Imprimés joyeux et couleurs vibrantes : Kenzo Takada chahute son temps, bouscule les codes couture de l’époque, enfreignant les règles avec irrévérence et un talent immense.

La mode s’ennuyait, les rédactrices de mode s’emballent, le magazine ELLE lui consacre une couverture, c’est le début du succès ! Entre héritage parisien et rigueur nipponne, orient et occident, modernité et romantisme, motifs animaliers ou floraux, tissus japonais ou cotons locaux, Kenzo Takada ne va pas cesser d’inventer une mode féminine à part, exubérante, colorée, jeune et abordable.

Adieu Jungle Jap, bonjour Kenzo

En 1976, Jungle Jap disparaît : la marque porte désormais  le seul prénom du styliste, jugé plus  percutant, Kenzo, et s’installe place des Victoires, adresse qui deviendra emblématique de la marque. Kenzo ouvre la voie à toute une génération de créateurs japonais. Dans les années 80, Issey Miyake, Yojhi Yamamoto, Rei Kawabuko (Comme des Garçons) s’installent à Paris. Contrairement à leur compatriote, ils proposent des collections sombres, conceptuelles, des vêtements sévères, déconstruits,  en rupture avec un occident élégant. La liberté de ton du plus français des japonais continue  d’évoluer dans un style coloré aux multiples influences exotiques et folkloriques. Les somptueuses images des campagnes de publicité, shootées à l’époque par Hans Feuer, restent un fabuleux hommage à l’univers poétique et chamarré de Kenzo.

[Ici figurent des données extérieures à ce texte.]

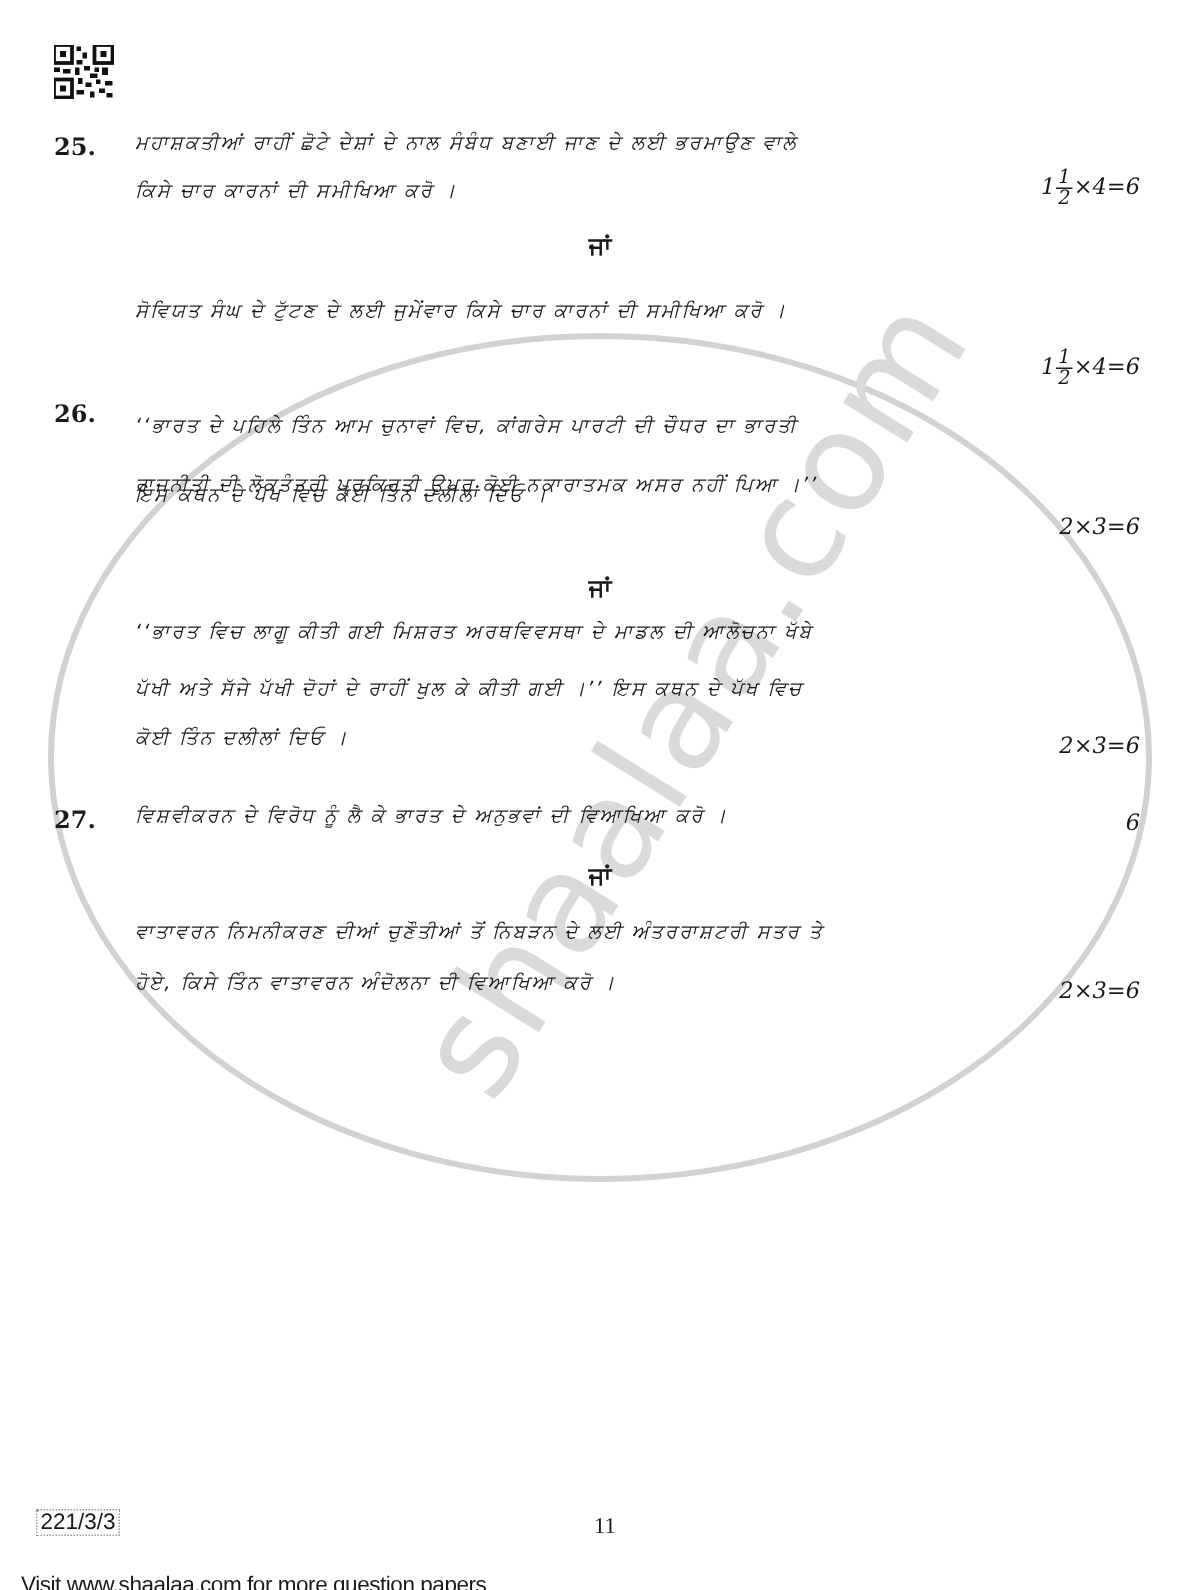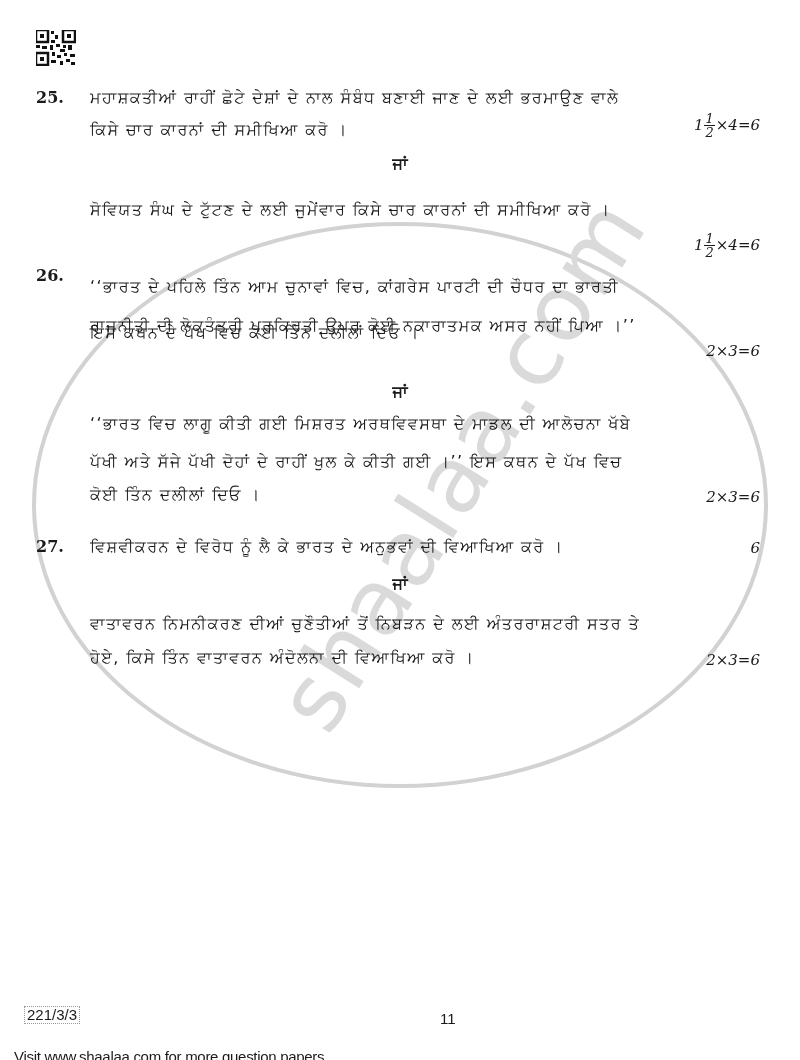--- a/index.html
+++ b/index.html
@@ -25,7 +25,7 @@
     }
     .line {
       position: absolute; left: 90px; font-family: "DejaVu Sans", sans-serif;
-      font-size: 16px; letter-spacing: 1.4px; white-space: nowrap;
+      font-size: 13px; letter-spacing: 1.4px; white-space: nowrap; font-style: italic;
     }
     .or {
       position: absolute; left: 0; width: 800px; text-align: center;

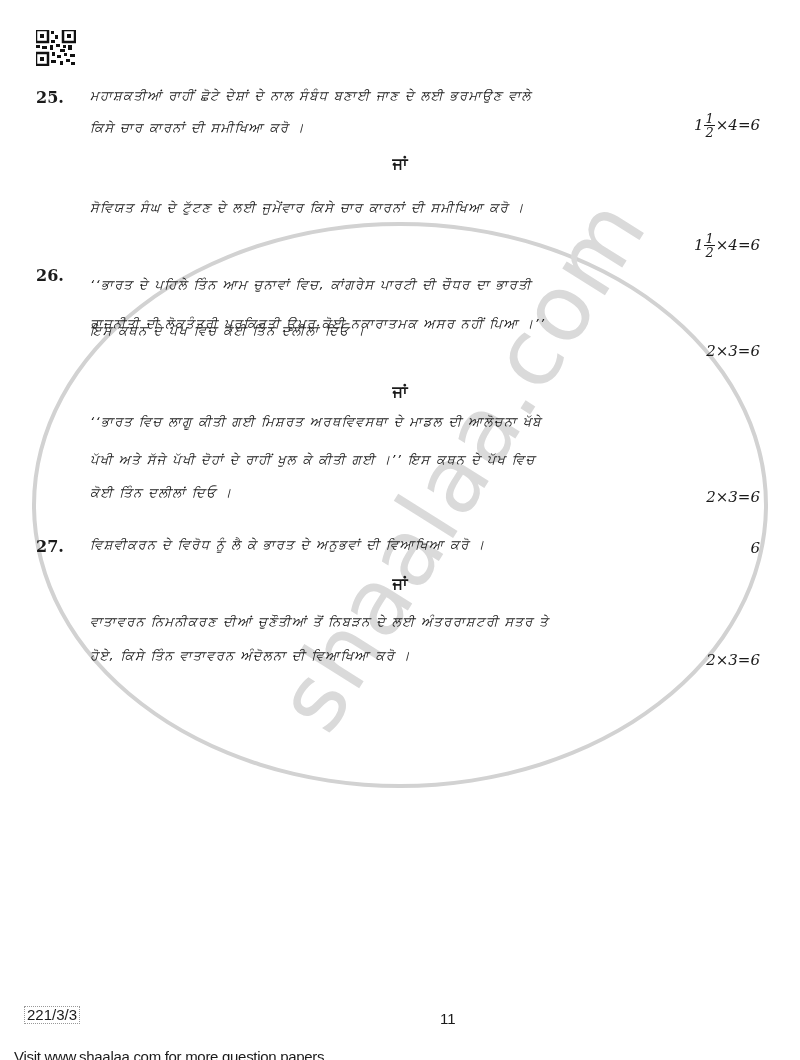--- a/index.html
+++ b/index.html
@@ -43,7 +43,7 @@
       font-size: 15px; border: 1px dotted #999; padding: 0 2px; line-height: 16px;
     }
     .footer-page {
-      position: absolute; left: 396px; top: 1010px; font-family: Liberation Sans, sans-serif; font-size: 15px; margin-left: 44px;
+      position: absolute; left: 396px; top: 1010px; font-family: Liberation Serif, serif; font-size: 15px;
     }
     .footer-visit {
       position: absolute; left: 14px; top: 1048px; font-family: "Liberation Sans", sans-serif;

« Kenzo avait un rapport moins solennel au vêtement que ses contemporains. Il avait de l’humour et l’envie de voir ses créations portées dans la rue. » témoigne Tiffany Godoy, spécialiste de la mode japonaise

En 1993, Kenzo Takada vend sa maison de couture au groupe LVMH avant de se retirer 6 ans plus tard. Monsieur Takada s’éclipse… Kenzo survit. Néanmoins, probablement parce qu’il faisait fi des tendances et parce que sa mode libre et exubérante était le reflet d’une décennie joyeuse et insouciante, l’univers qu’il a imaginé reste sans pareil. Merci Monsieur Kenzo Takada pour ce voyage enchanteur !

Nostalgique de cette allure joyeuse ? Etro, Marni, Erdem : voici trois noms, trois marques à découvrir pour une mode poétique et colorée.